▶ _Action item_: Only the text belongs in the copy. Transcribe the data exactly and drop any pictures.

▶ _Extracted information_:
§ §
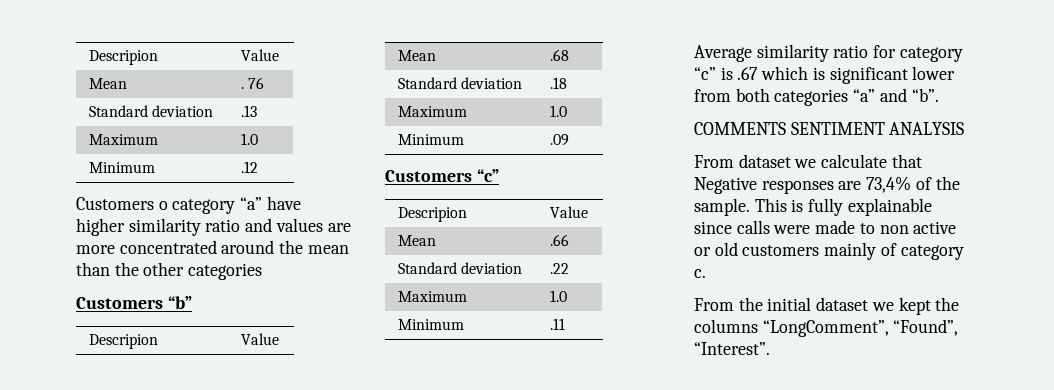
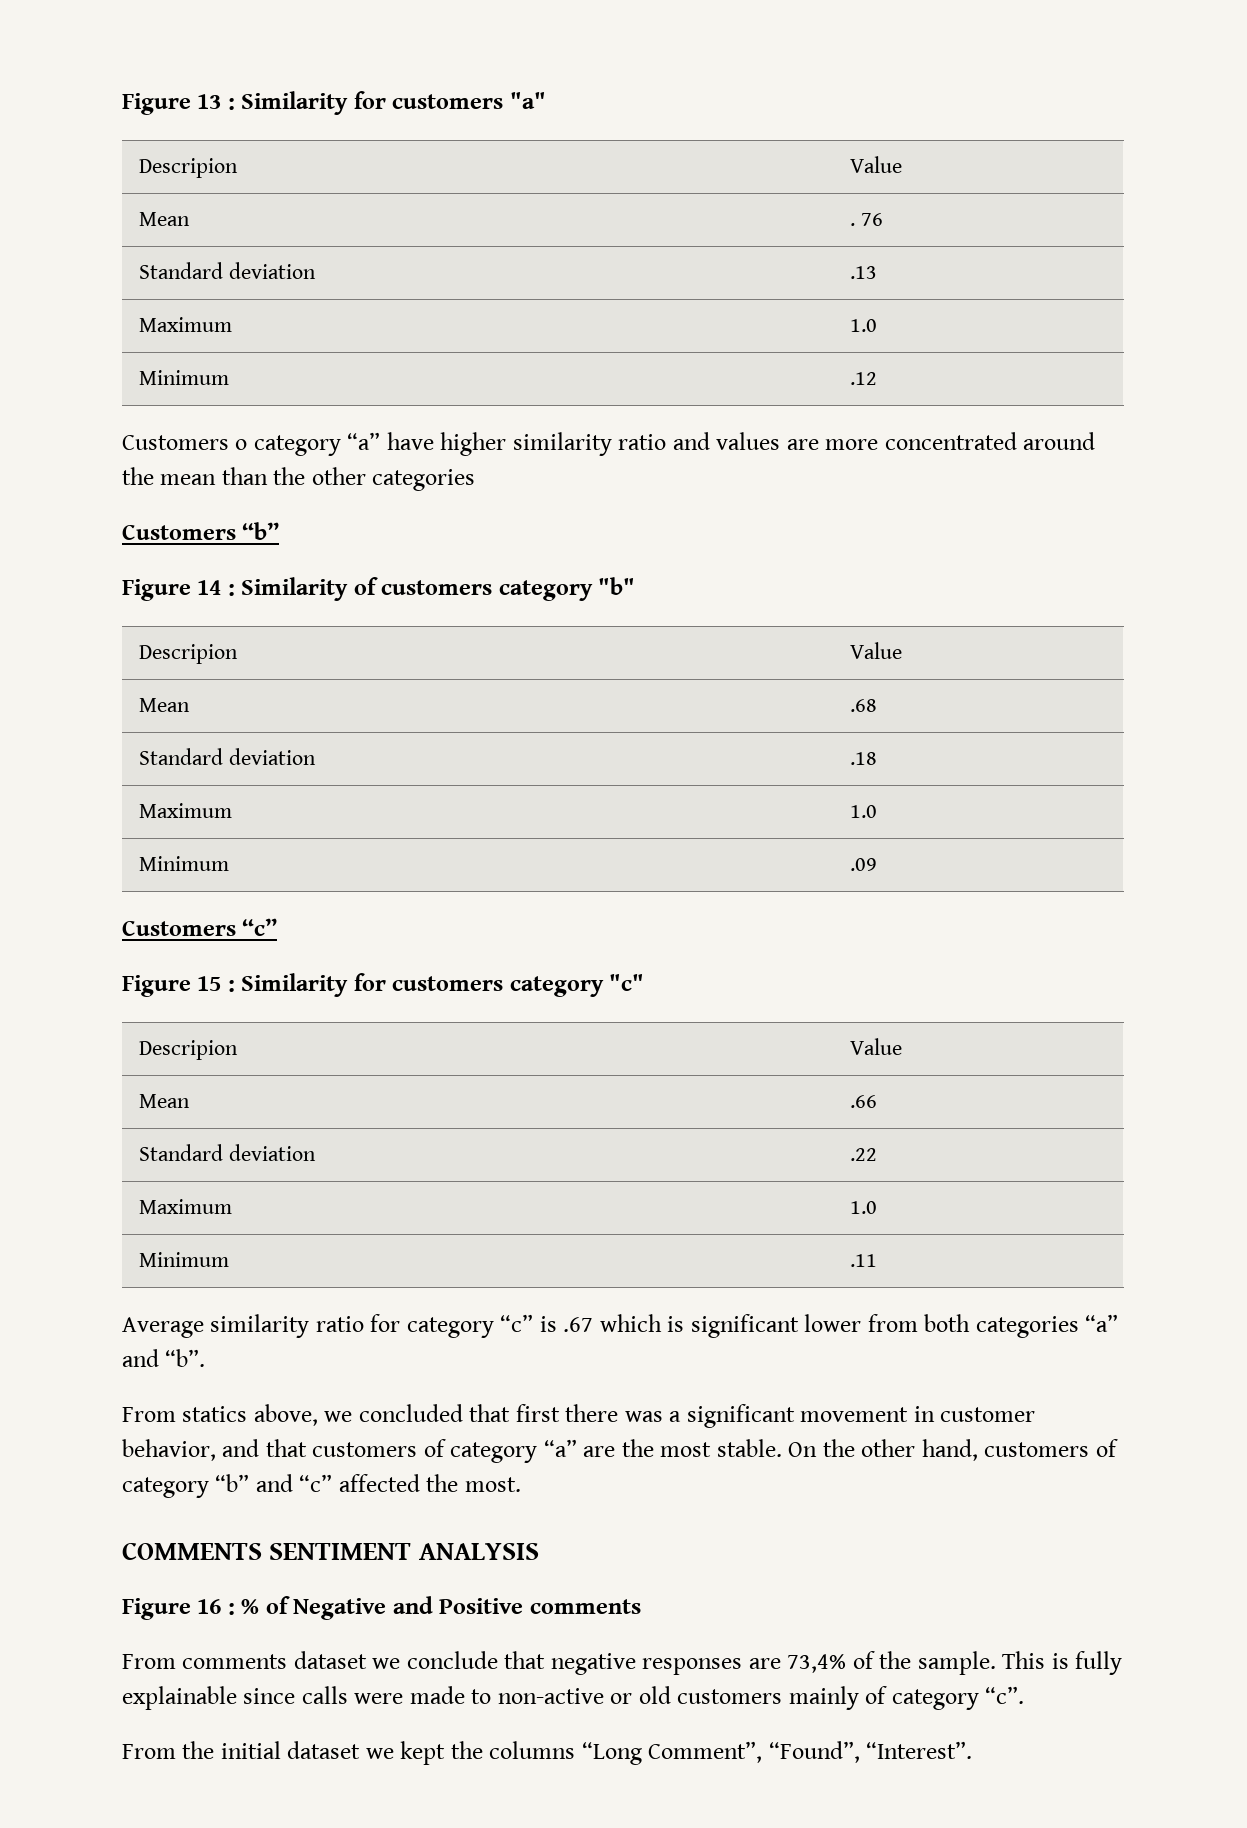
+ Figure 13 : Similarity for customers "a"
+ Figure 14 : Similarity of customers category "b"
+ Figure 15 : Similarity for customers category "c"
+ From statics above, we concluded that first there was a significant movement in customer behavior, and that customers of category “a” are the most stable. On the other hand, customers of category “b” and “c” affected the most.
  COMMENTS SENTIMENT ANALYSIS
- From dataset we calculate that Negative responses are 73,4% of the sample.
+ Figure 16 : % of Negative and Positive comments
+ From comments dataset we conclude that negative responses are 73,4% of the sample.
- This is fully explainable since calls were made to non active or old customers mainly of category c.
+ This is fully explainable since calls were made to non-active or old customers mainly of category “c”.
- From the initial dataset we kept the columns “LongComment”, “Found”, “Interest”.
+ From the initial dataset we kept the columns “Long Comment”, “Found”, “Interest”.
§ §
▶ _Answer space_:
+ Figure 13 : Similarity for customers "a"
+ Figure 14 : Similarity of customers category "b"
+ Figure 15 : Similarity for customers category "c"
+ From statics above, we concluded that first there was a significant movement in customer behavior, and that customers of category “a” are the most stable. On the other hand, customers of category “b” and “c” affected the most.
  COMMENTS SENTIMENT ANALYSIS
- From dataset we calculate that Negative responses are 73,4% of the sample.
+ Figure 16 : % of Negative and Positive comments
+ From comments dataset we conclude that negative responses are 73,4% of the sample.
- This is fully explainable since calls were made to non active or old customers mainly of category c.
+ This is fully explainable since calls were made to non-active or old customers mainly of category “c”.
- From the initial dataset we kept the columns “LongComment”, “Found”, “Interest”.
+ From the initial dataset we kept the columns “Long Comment”, “Found”, “Interest”.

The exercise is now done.